What the task requires:
Whenever "background" appears in a line, please copy that line from the data.

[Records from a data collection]
_ _ _ _
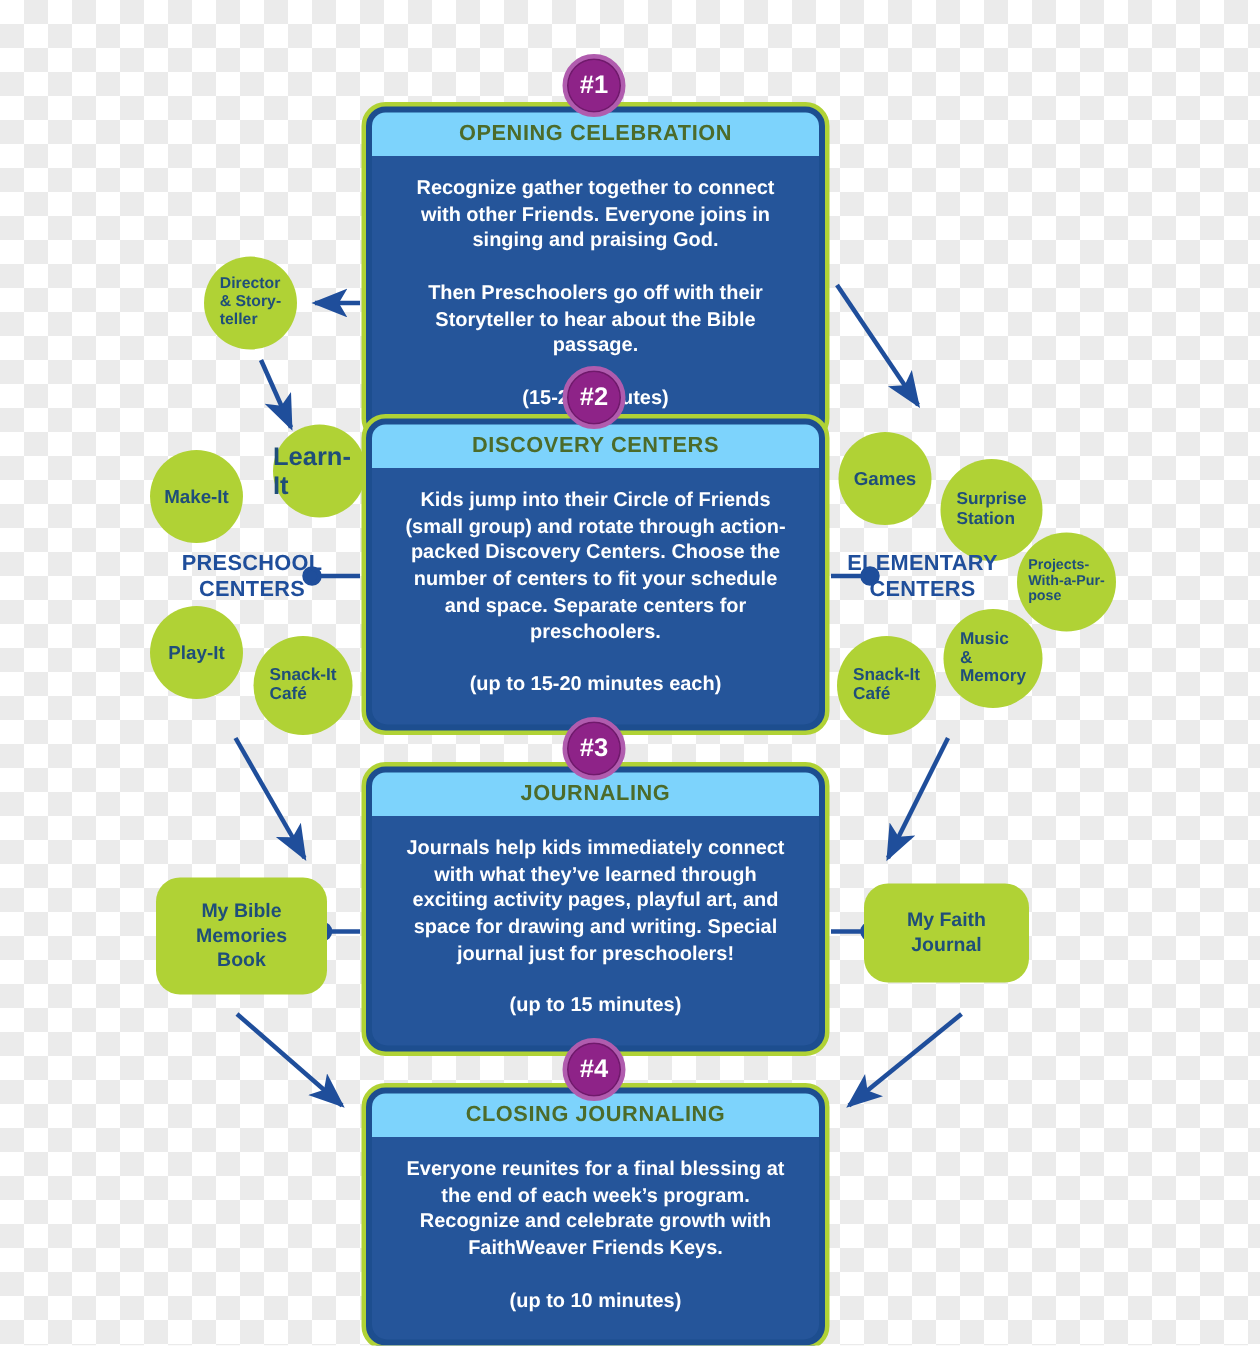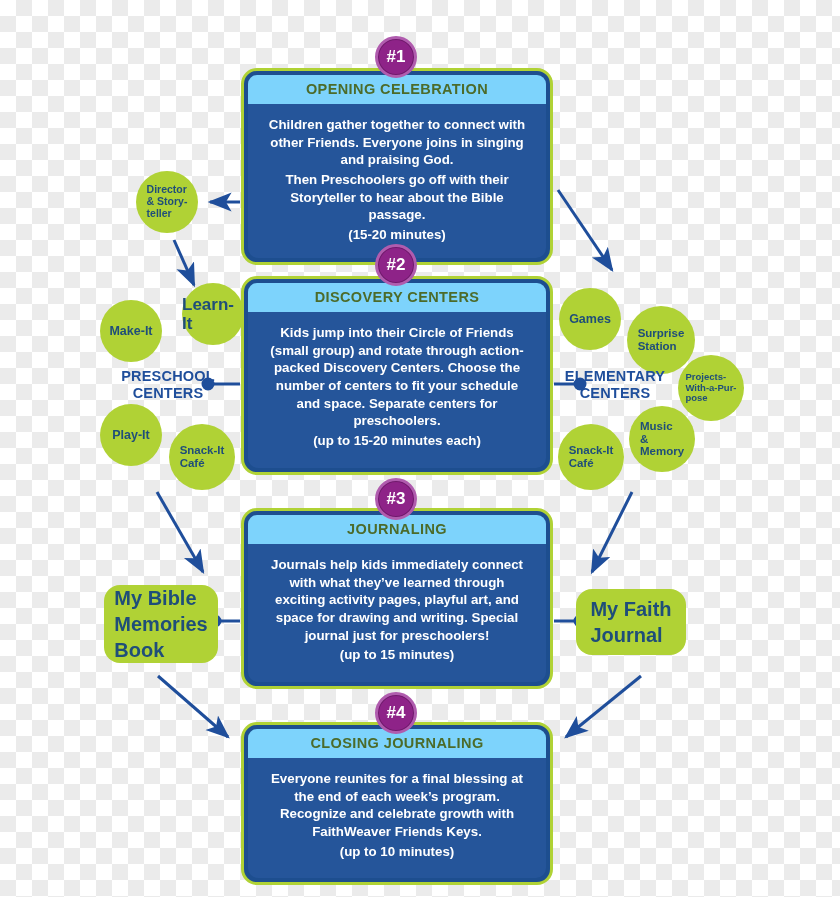--- a/index.html
+++ b/index.html
@@ -46,21 +46,21 @@
     background:#25559a;
     color:#ffffff;
     border-radius:0 0 10px 10px;
     padding:12px 16px 14px;
     text-align:center;
     font-size:13.3px;
     font-weight:bold;
     line-height:1.33;
   }
   .step-body p{margin:0;}
-  .step-body p + p{margin-top:2px;}
+  .step-body p + p{margin-top:17px;}
 
   
   .badge{
     position:absolute;
     width:42px;height:42px;border-radius:50%;
     background:#8e2388;
     border:3px solid #b05cae;
     box-sizing:border-box;
     color:#ffffff;
     font-size:17px;font-weight:bold;
@@ -82,22 +82,23 @@
     box-sizing:border-box;
   }
 
   
   .pill{
     position:absolute;
     background:#b0d235;
     color:#1f4e79;
     border-radius:16px;
     display:flex;align-items:center;justify-content:center;
-    font-weight:bold;
-    font-size:20px;
+    text-align:center;
+    font-weight:bold;
+    font-size:13px;
     line-height:1.3;
     z-index:2;
   }
 
   
   .group-label{
     position:absolute;
     color:#1f4e9b;
     font-weight:bold;
     font-size:14.5px;
@@ -144,21 +145,21 @@
       <circle cx="215" cy="621" r="5"></circle>
       <line x1="554" y1="621" x2="578" y2="621"></line>
       <circle cx="580" cy="621" r="5"></circle>
     </g>
   </svg>
 
   <div class="badge" style="left:375px;top:36px;">#1</div>
   <div class="step-box" style="left:241px;top:68px;width:312px;">
     <div class="step-header">OPENING CELEBRATION</div>
     <div class="step-body">
-      <p>Children gather together to connect with other Friends. Everyone joins in singing and praising God.</p>
+      <p>Recognize gather together to connect with other Friends. Everyone joins in singing and praising God.</p>
       <p>Then Preschoolers go off with their Storyteller to hear about the Bible passage.</p>
       <p>(15-20 minutes)</p>
     </div>
   </div>
 
   <div class="badge" style="left:375px;top:244px;">#2</div>
   <div class="step-box" style="left:241px;top:276px;width:312px;">
     <div class="step-header">DISCOVERY CENTERS</div>
     <div class="step-body" style="padding-bottom:18px;">
       <p>Kids jump into their Circle of Friends (small group) and rotate through action-packed Discovery Centers. Choose the number of centers to fit your schedule and space. Separate centers for preschoolers.</p>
_ _ _ _
Result below:
     background:#25559a;
     background:#8e2388;
     background:#b0d235;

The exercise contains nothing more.